Dataset excerpts below:
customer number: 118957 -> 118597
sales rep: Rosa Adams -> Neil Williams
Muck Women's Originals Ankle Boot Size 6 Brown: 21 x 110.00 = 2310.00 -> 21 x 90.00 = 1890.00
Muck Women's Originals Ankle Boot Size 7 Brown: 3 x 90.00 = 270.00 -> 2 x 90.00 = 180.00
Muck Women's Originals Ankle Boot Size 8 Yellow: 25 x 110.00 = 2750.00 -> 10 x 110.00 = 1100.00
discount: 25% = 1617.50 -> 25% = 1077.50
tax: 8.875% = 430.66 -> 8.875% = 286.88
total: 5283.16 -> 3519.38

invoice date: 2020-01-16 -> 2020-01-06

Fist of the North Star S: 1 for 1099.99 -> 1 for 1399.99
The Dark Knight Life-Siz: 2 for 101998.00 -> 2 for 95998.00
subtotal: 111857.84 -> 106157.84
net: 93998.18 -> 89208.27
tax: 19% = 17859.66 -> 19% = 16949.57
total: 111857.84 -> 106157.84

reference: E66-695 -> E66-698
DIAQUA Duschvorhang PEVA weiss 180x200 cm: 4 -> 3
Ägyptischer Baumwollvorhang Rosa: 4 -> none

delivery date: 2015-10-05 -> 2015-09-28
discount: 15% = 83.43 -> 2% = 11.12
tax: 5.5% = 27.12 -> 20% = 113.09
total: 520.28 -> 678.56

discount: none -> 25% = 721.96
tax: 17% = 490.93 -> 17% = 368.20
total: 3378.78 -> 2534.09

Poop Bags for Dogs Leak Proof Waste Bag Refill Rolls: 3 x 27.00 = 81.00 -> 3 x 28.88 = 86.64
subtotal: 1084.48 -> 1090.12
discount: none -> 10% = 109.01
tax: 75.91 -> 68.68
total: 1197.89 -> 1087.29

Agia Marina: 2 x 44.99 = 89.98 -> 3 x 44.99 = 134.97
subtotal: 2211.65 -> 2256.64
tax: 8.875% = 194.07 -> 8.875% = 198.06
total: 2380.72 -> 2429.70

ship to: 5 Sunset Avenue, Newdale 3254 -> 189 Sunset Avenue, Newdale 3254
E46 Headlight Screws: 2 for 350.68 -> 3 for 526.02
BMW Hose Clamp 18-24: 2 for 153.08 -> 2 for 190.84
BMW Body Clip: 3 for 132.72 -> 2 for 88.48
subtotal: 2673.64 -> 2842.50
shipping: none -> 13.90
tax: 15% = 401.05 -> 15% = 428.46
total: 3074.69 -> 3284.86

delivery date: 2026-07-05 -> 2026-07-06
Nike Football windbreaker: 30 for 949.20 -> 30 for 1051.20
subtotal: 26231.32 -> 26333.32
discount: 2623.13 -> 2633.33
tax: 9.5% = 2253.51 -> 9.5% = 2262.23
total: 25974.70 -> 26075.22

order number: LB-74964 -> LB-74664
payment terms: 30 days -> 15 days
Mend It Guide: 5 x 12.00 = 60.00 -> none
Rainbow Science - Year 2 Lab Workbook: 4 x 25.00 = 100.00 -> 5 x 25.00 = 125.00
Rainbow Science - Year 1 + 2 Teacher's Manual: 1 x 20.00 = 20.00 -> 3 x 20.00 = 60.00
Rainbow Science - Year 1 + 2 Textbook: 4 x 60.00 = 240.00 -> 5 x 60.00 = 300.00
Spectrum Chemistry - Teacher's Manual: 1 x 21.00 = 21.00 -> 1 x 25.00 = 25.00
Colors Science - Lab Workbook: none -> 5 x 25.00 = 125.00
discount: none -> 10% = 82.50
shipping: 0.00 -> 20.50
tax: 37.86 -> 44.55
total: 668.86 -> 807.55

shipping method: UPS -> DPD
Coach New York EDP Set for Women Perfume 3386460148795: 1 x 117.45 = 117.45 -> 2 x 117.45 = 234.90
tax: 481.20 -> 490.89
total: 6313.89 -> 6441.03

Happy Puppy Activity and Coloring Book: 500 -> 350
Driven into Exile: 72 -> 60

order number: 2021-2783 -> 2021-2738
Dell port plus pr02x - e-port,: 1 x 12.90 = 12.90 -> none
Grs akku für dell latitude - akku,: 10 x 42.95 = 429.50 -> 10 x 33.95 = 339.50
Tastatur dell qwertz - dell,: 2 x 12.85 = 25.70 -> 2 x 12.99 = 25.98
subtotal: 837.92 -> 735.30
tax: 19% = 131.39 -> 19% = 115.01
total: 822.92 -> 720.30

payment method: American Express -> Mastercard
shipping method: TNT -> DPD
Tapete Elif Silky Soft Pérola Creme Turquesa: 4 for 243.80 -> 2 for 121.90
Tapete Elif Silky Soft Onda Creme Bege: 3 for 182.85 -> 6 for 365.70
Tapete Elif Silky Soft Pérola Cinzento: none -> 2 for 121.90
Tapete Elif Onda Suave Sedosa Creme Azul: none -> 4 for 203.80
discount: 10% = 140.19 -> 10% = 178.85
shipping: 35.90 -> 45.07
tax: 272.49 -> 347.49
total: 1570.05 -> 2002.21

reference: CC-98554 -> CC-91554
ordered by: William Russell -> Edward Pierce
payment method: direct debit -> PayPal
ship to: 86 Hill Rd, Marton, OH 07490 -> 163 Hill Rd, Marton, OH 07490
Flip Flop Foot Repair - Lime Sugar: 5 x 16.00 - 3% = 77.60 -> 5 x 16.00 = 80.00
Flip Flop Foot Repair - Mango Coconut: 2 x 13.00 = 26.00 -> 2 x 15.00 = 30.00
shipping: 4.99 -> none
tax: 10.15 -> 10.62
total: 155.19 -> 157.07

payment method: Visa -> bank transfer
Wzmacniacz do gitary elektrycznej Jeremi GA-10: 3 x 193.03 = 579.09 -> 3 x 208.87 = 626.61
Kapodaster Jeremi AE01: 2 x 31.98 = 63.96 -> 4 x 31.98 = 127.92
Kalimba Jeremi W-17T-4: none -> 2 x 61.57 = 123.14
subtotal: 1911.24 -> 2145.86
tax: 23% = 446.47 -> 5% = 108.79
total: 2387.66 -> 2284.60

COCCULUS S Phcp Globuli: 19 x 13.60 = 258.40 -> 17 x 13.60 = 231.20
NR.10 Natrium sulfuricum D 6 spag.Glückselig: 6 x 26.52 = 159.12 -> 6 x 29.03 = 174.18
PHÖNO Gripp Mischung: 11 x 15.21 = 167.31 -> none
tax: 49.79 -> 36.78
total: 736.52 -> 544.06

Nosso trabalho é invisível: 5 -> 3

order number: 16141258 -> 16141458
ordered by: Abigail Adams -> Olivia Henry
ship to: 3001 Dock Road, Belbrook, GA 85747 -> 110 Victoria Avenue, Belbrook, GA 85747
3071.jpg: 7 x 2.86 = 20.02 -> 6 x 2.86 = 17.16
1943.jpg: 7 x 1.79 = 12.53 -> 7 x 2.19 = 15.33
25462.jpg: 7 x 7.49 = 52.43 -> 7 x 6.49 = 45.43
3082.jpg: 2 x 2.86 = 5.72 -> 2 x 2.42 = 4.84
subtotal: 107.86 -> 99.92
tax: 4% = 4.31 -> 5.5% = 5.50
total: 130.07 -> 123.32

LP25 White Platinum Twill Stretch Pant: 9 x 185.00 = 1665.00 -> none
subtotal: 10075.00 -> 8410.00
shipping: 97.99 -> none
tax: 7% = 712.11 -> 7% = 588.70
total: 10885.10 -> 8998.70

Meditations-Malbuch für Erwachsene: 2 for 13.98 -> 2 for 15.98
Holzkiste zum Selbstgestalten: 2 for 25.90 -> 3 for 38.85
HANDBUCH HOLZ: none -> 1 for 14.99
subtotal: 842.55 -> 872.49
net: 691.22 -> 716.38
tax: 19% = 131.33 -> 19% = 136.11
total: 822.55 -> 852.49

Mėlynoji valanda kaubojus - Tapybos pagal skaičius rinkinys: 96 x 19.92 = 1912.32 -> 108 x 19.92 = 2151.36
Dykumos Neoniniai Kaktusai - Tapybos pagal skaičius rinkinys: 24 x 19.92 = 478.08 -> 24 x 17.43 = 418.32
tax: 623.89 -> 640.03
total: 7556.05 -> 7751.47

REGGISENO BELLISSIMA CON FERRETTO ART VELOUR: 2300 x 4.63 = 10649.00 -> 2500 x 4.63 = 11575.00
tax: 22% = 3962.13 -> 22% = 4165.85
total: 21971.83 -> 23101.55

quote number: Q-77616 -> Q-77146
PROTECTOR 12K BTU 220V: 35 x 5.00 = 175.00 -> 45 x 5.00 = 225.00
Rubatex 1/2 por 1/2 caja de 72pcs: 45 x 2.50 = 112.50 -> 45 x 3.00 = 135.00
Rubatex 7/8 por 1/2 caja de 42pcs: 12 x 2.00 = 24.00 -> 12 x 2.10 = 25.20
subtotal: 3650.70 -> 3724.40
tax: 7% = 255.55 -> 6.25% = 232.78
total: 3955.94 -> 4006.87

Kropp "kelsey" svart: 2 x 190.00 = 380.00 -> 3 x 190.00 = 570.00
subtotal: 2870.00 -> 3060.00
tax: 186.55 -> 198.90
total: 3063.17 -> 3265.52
End of Dataset excerpts.
◆ Action item ◆
Above are the records; report each line in them that includes the word "discount".

◆ Written answer ◆
discount: 25% = 1617.50 -> 25% = 1077.50
discount: 15% = 83.43 -> 2% = 11.12
discount: none -> 25% = 721.96
discount: none -> 10% = 109.01
discount: 2623.13 -> 2633.33
discount: none -> 10% = 82.50
discount: 10% = 140.19 -> 10% = 178.85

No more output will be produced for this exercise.